## [Input]
============================================================

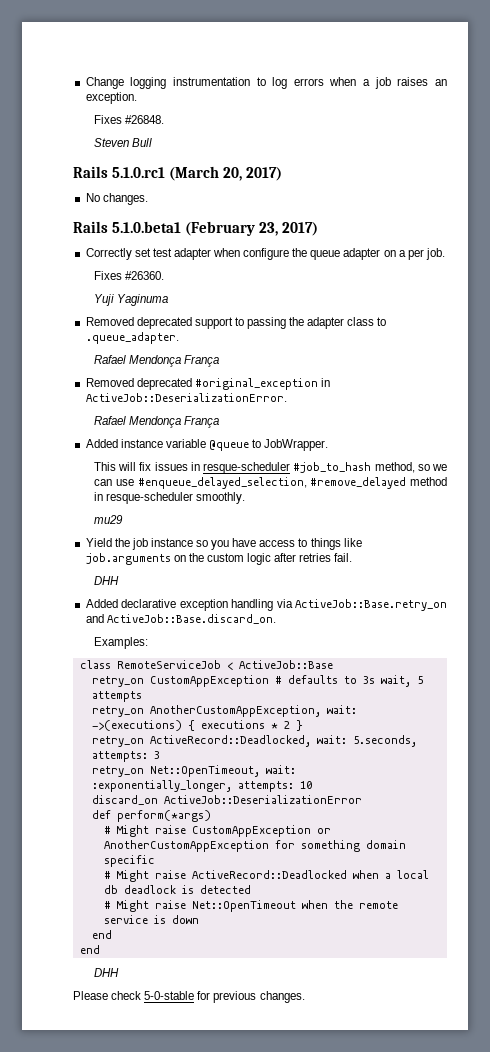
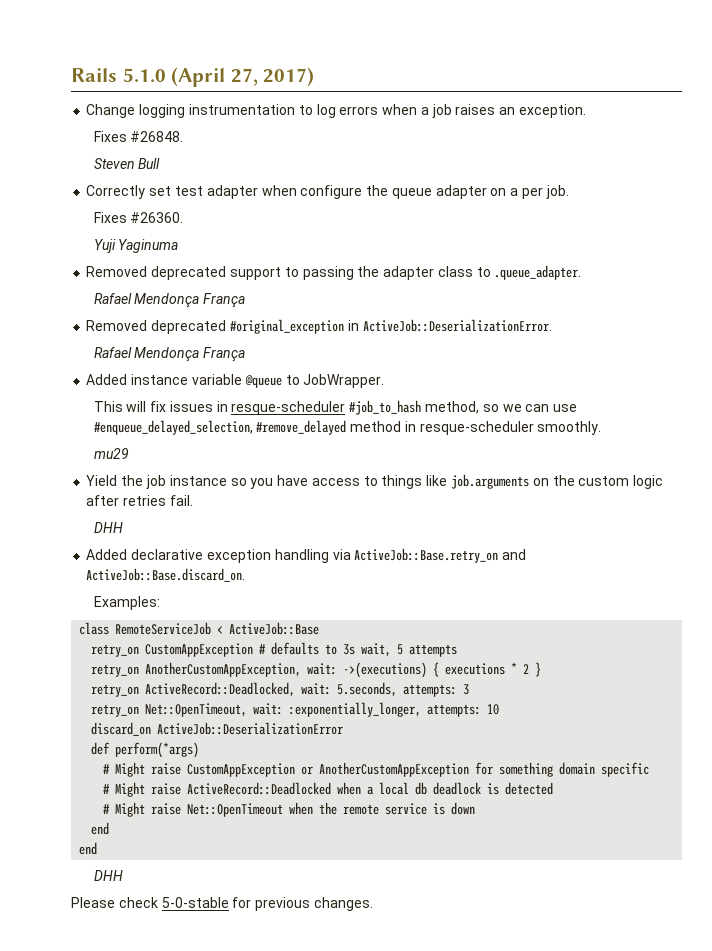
+ Rails 5.1.0 (April 27, 2017)
- Rails 5.1.0.rc1 (March 20, 2017)
- No changes.
- Rails 5.1.0.beta1 (February 23, 2017)

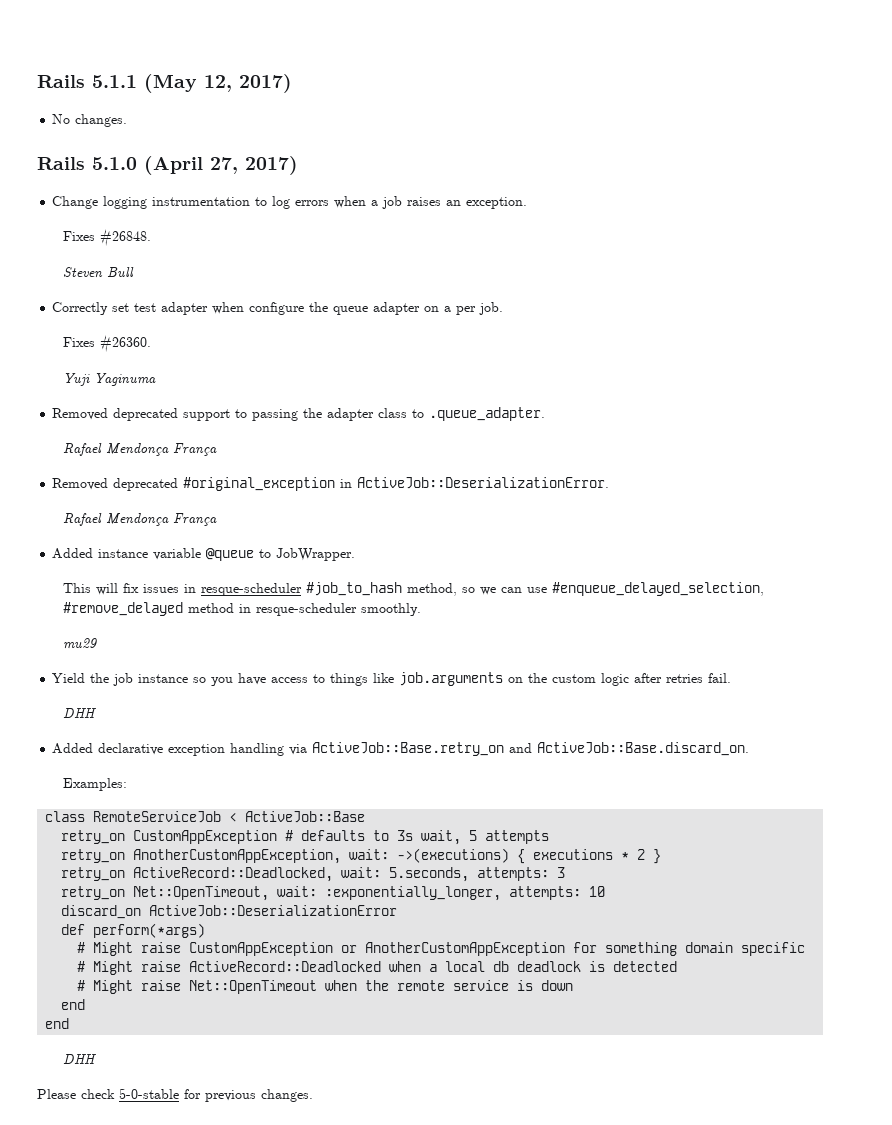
+ Rails 5.1.1 (May 12, 2017)
+ No changes.

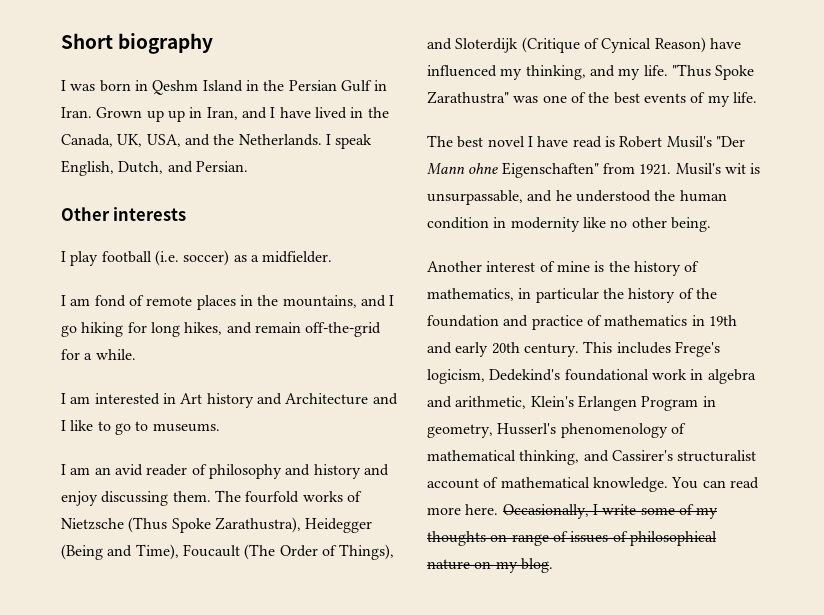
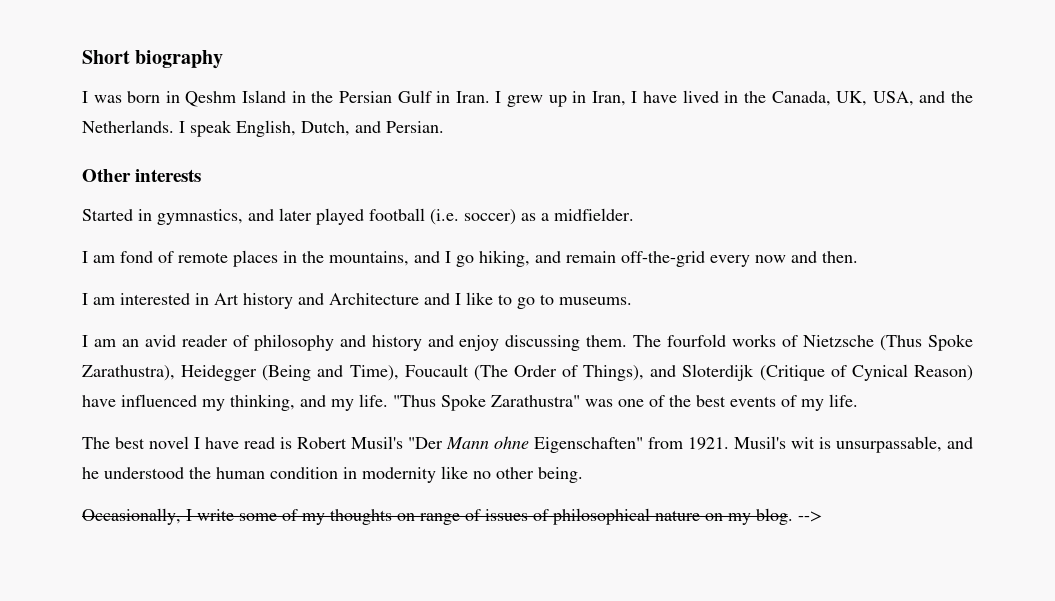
- Grown up up in Iran, and I have lived in the Canada, UK, USA, and the Netherlands.
+ I grew up in Iran, I have lived in the Canada, UK, USA, and the Netherlands.
- I play football (i.e. soccer) as a midfielder.
+ Started in gymnastics, and later played football (i.e. soccer) as a midfielder.
- I am fond of remote places in the mountains, and I go hiking for long hikes, and remain off-the-grid for a while.
+ I am fond of remote places in the mountains, and I go hiking, and remain off-the-grid every now and then.
- Another interest of mine is the history of mathematics, in particular the history of the foundation and practice of mathematics in 19th and early 20th century. This includes Frege's logicism, Dedekind's foundational work in algebra and arithmetic, Klein's Erlangen Program in geometry, Husserl's phenomenology of mathematical thinking, and Cassirer's structuralist account of mathematical knowledge. You can read more here.
+ -->

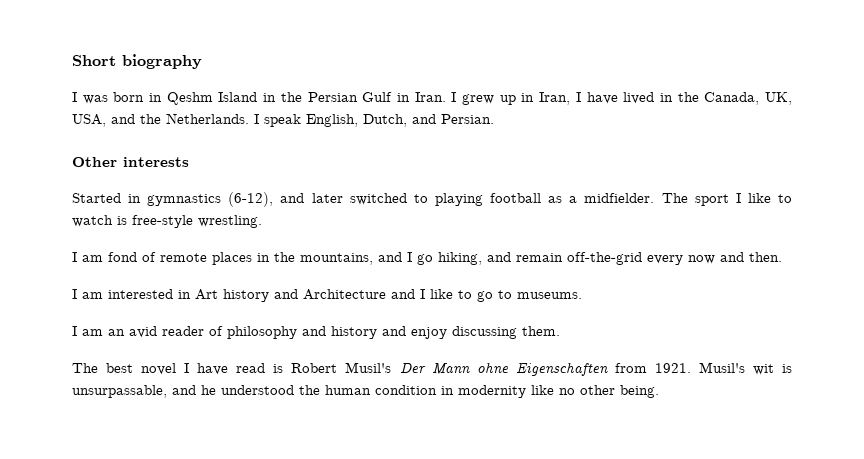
- Started in gymnastics, and later played football (i.e. soccer) as a midfielder.
+ Started in gymnastics (6-12), and later switched to playing football as a midfielder. The sport I like to watch is free-style wrestling.
- The fourfold works of Nietzsche (Thus Spoke Zarathustra), Heidegger (Being and Time), Foucault (The Order of Things), and Sloterdijk (Critique of Cynical Reason) have influenced my thinking, and my life. "Thus Spoke Zarathustra" was one of the best events of my life.
- The best novel I have read is Robert Musil's "Der Mann ohne Eigenschaften" from 1921.
+ The best novel I have read is Robert Musil's Der Mann ohne Eigenschaften from 1921.
- Occasionally, I write some of my thoughts on range of issues of philosophical nature on my blog. -->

============================================================

## [What is being asked]
Among the records above, which lines hold the word "grid"? Copy each one.

## [Task solution]
- I am fond of remote places in the mountains, and I go hiking for long hikes, and remain off-the-grid for a while.
+ I am fond of remote places in the mountains, and I go hiking, and remain off-the-grid every now and then.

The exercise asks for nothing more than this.